Rasanya sudah lama sekali aku tidak pernah lagi membuat Cerpen. Bahkan aku sudah lupa kapan terakhir membuat Cerpen.
Entah kenapa tetiba timbul keinginan untuk membuat sebuah Cerpen. Maka kunyalakan laptop, mulai menghadapi keyboard sambil menunggu inspirasi datang.
Tadi sebenarnya selintas ada bahan yang bisa untuk kujadikan sebuah Cerpen, pernikahanku dengan suamiku, Satrio Wibowo.
Saat itu pernikahan kami berlangsung sangat sederhana tanpa resepsi. Hanya dihadiri oleh keluarga kedua mempelai dan sahabat-sahabat dekat.
Sesungguhnya Papa menginginkan resepsi di sebuah gedung megah, tapi aku tidak menyetujui keinginannya. Alasannya? Aku tidak tahu.
Satrio pernah berkata bahwa tidak ada yang bisa diperoleh dari suatu resepsi pernikahan mewah selain hanya kebanggaan semu.

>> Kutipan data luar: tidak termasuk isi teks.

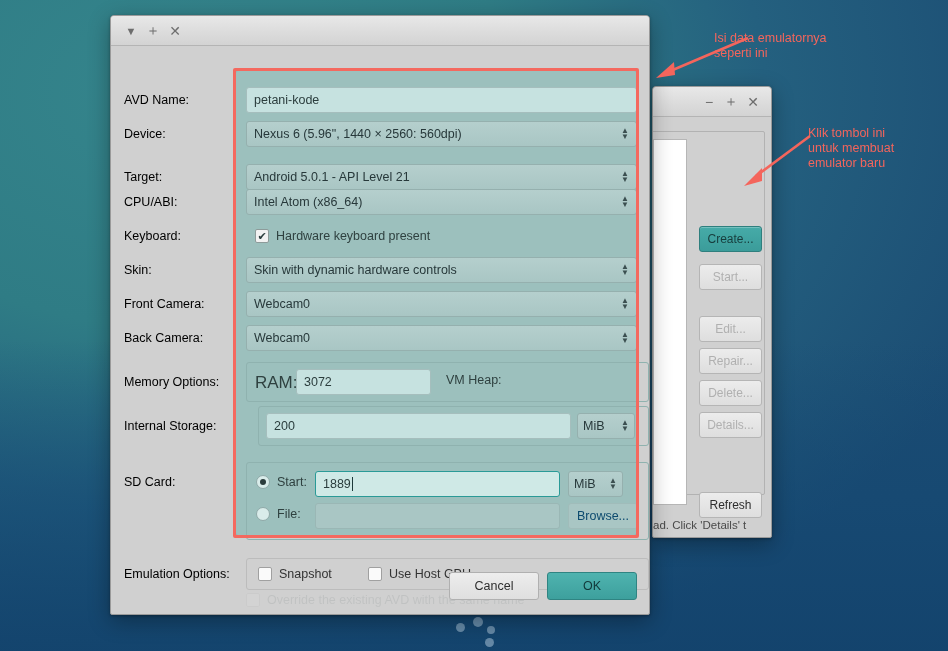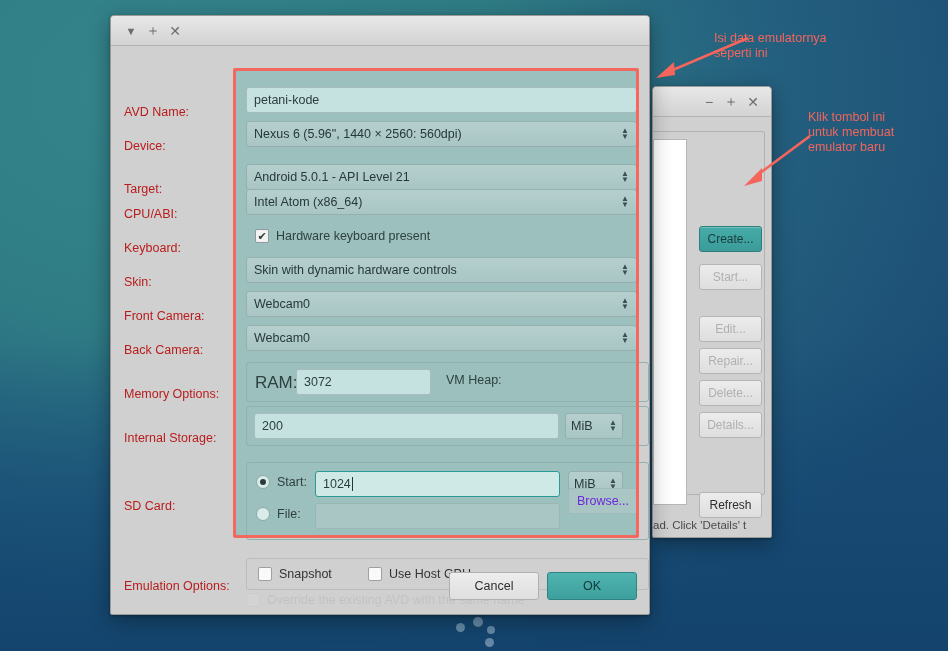--- a/index.html
+++ b/index.html
@@ -100,9 +100,8 @@
   }
   .lbl {
     width: 135px; padding-left: 13px;
-    font-size: 12.5px; color: #b91c1c;
+    font-size: 12.5px; color: #000000;
     text-align: left;
-    margin-top: 24px;
   }
   .field-area { flex: 1; padding-right: 12px; display: flex; align-items: center; }
 

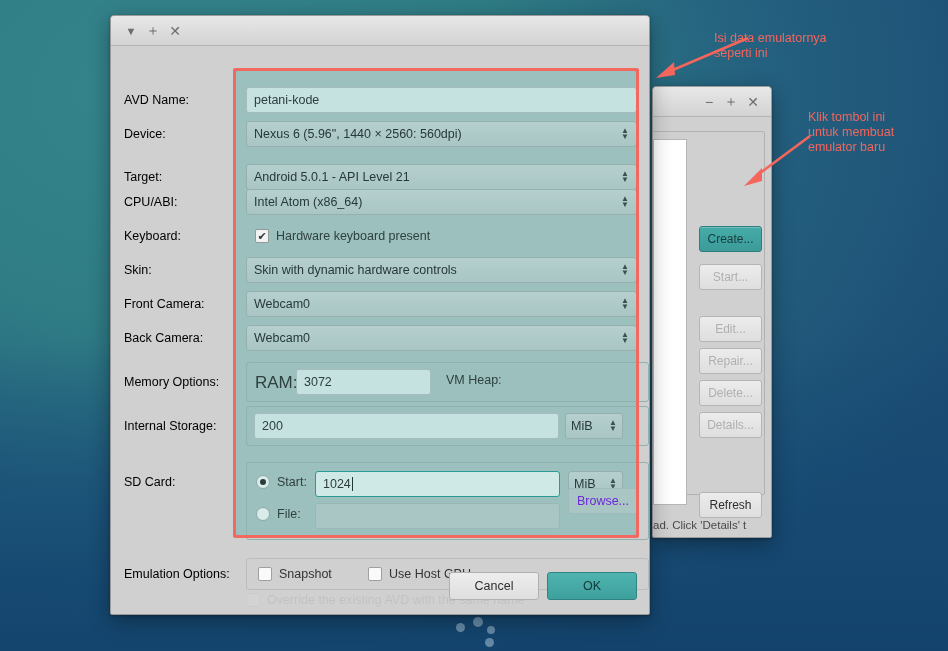--- a/index.html
+++ b/index.html
@@ -439,7 +439,7 @@
     <polygon points="8,48 26,32 27,45" fill="#f4655c"></polygon>
   </svg>
 
-  <div class="anno-text" style="left:808px; top:110px; width:140px;">Klik tombol ini
+  <div class="anno-text" style="left:808px; top:126px; width:140px;">Klik tombol ini
 untuk membuat
 emulator baru</div>
 

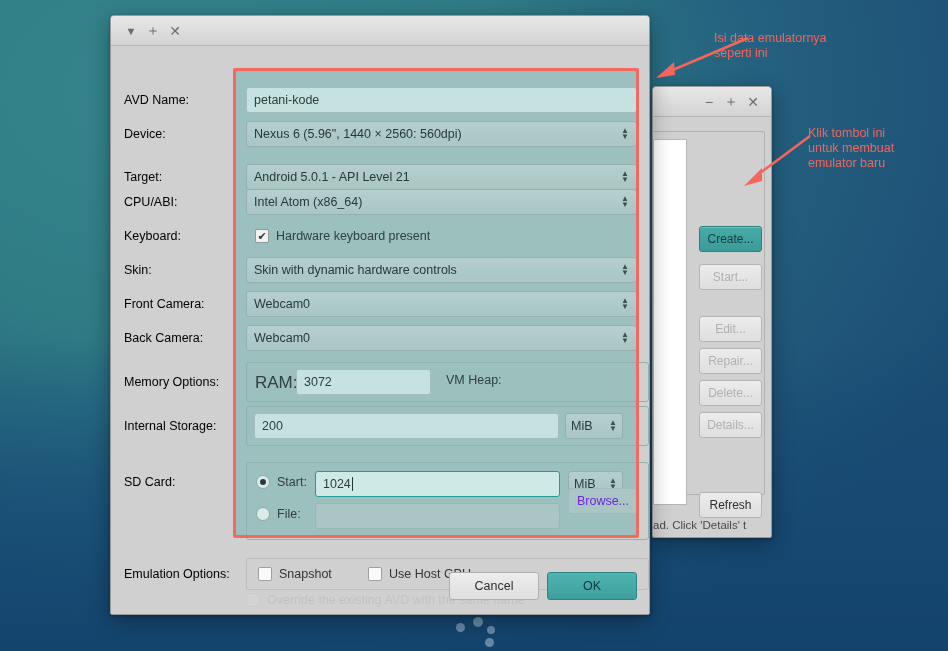--- a/index.html
+++ b/index.html
@@ -354,7 +354,7 @@
         </div>
       </div>
 
-      <div class="row" style="top:366px;height:28px;">
+      <div class="row" style="top:366px;height:28px;gap:12px;">
         <div class="lbl">Internal Storage:</div>
         <div class="field-area" style="position:relative;height:40px;">
           <div style="position:absolute;left:0;right:0;top:0;bottom:0;border:1px solid #8fb2af;border-radius:3px;"></div>

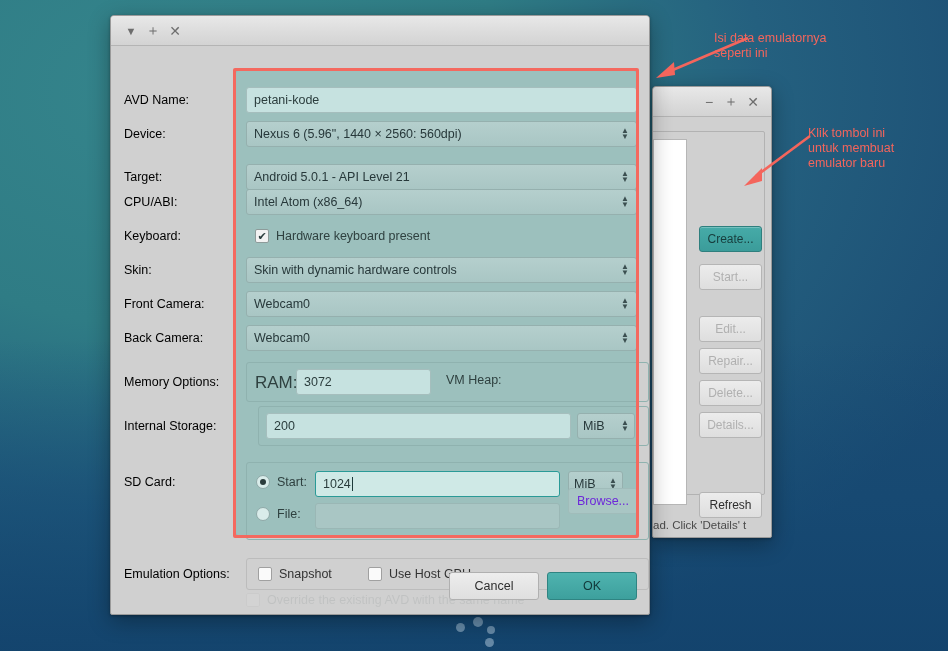--- a/index.html
+++ b/index.html
@@ -381,7 +381,7 @@
             <span class="inline-label">Start:</span>
           </div>
           <div class="txtinput focused" style="position:absolute;left:69px;top:9px;width:245px;">
-            <span>1024</span>
+            <span>1889</span>
               <span style="display:inline-block;width:1px;height:14px;background:#1d3a3a;margin-left:1px;"></span>
           </div>
           <div class="combo" style="position:absolute;left:322px;top:9px;width:55px;padding:0 5px;">

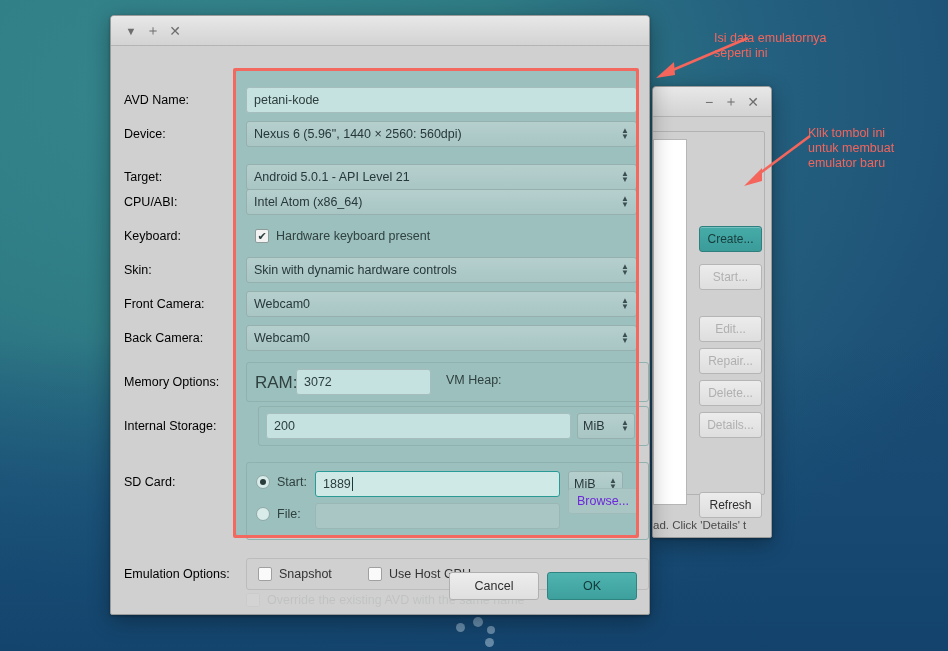--- a/index.html
+++ b/index.html
@@ -397,7 +397,7 @@
             <span class="inline-label">File:</span>
           </div>
           <div class="txtinput" style="position:absolute;left:69px;top:41px;width:245px;background:#a9c6c4;border-color:#9ab7b5;"></div>
-          <div style="position:absolute;left:322px;top:26px;width:70px;height:26px;border:1px solid #a0bcba;border-radius:3px;background:#a9c6c4;color:#6d28d9;font-size:12.5px;display:flex;align-items:center;justify-content:center;">Browse...</div>
+          <div style="position:absolute;left:322px;top:41px;width:70px;height:26px;border:1px solid #a0bcba;border-radius:3px;background:#a9c6c4;color:#0c4a6e;font-size:12.5px;display:flex;align-items:center;justify-content:center;">Browse...</div>
         </div>
       </div>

"Benarkah kehormatan keluarga hanya dipertaruhkan dengan sebuah resepsi pernikahan yang mewah? Kukira tidak." Kata Satrio.
"Coba lihat tidak sedikit sebuah resepsi pernikahan yang megah ternyata hanya diakhiri dengan sebuah perceraian," lanjutnya.
"Aku sendiri tidak menyetujui rencana Papa tapi aku tidak bisa menjawab alasan ketidaksetujuanku. Sebaiknya kamu saja Mas yang mengemukakan alasan itu kepada Papa." Kataku.
"Oke nanti kukatakan kepada Papa. Sebenarnya aku mengerti keinginan Papa. Karena beliau adalah orang terhormat, terpandang di lingkungannya."
"Maka sangat wajar jika beliau ingin merayakan pesta pernikahan putri kesayangannya semeriah mungkin." Ujar Satrio.